(Task brief)
From the line that contains "(746, 257) none -> (234, 261) //" to the last line of the records below, retype each line exactly; leave out everything else.
= = = = = = =
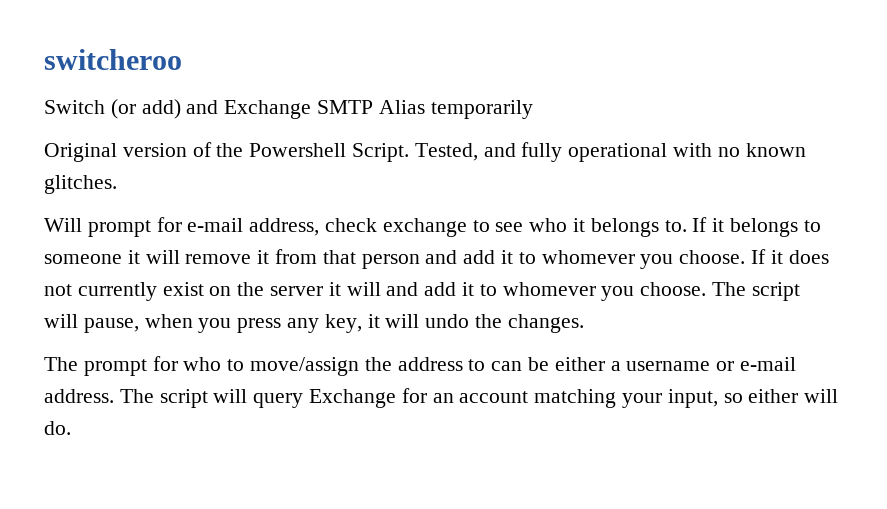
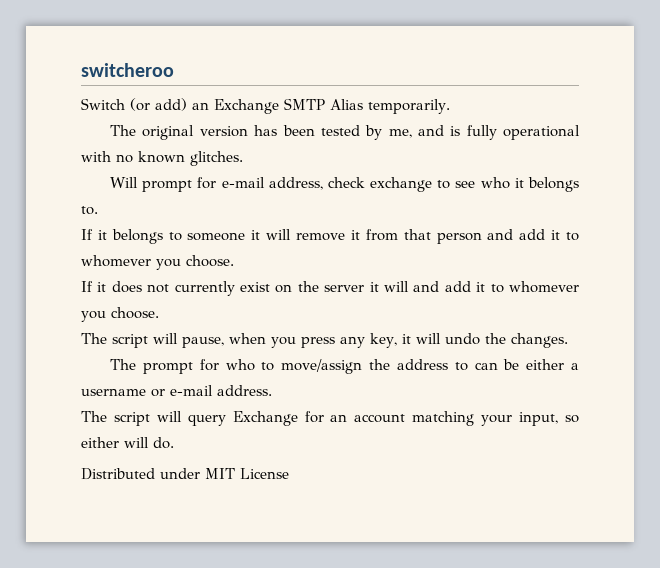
[186,100,219,114] and -> [192,102,209,110] an
[430,100,533,119] [44,142,516,162] temporarily // Original version of the Powershell Script. Tested, and -> [368,99,450,114] [110,125,461,140] temporarily. // The original version has been tested by me, and is
(687, 226) none -> (98, 210) //
(746, 257) none -> (234, 261) //
(707, 289) none -> (159, 313) //
(114, 396) none -> (272, 390) //
(71, 428) none -> [81,468,289,480] // Distributed under MIT License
= = = = = = =
(Answer section)
(746, 257) none -> (234, 261) //
(707, 289) none -> (159, 313) //
(114, 396) none -> (272, 390) //
(71, 428) none -> [81,468,289,480] // Distributed under MIT License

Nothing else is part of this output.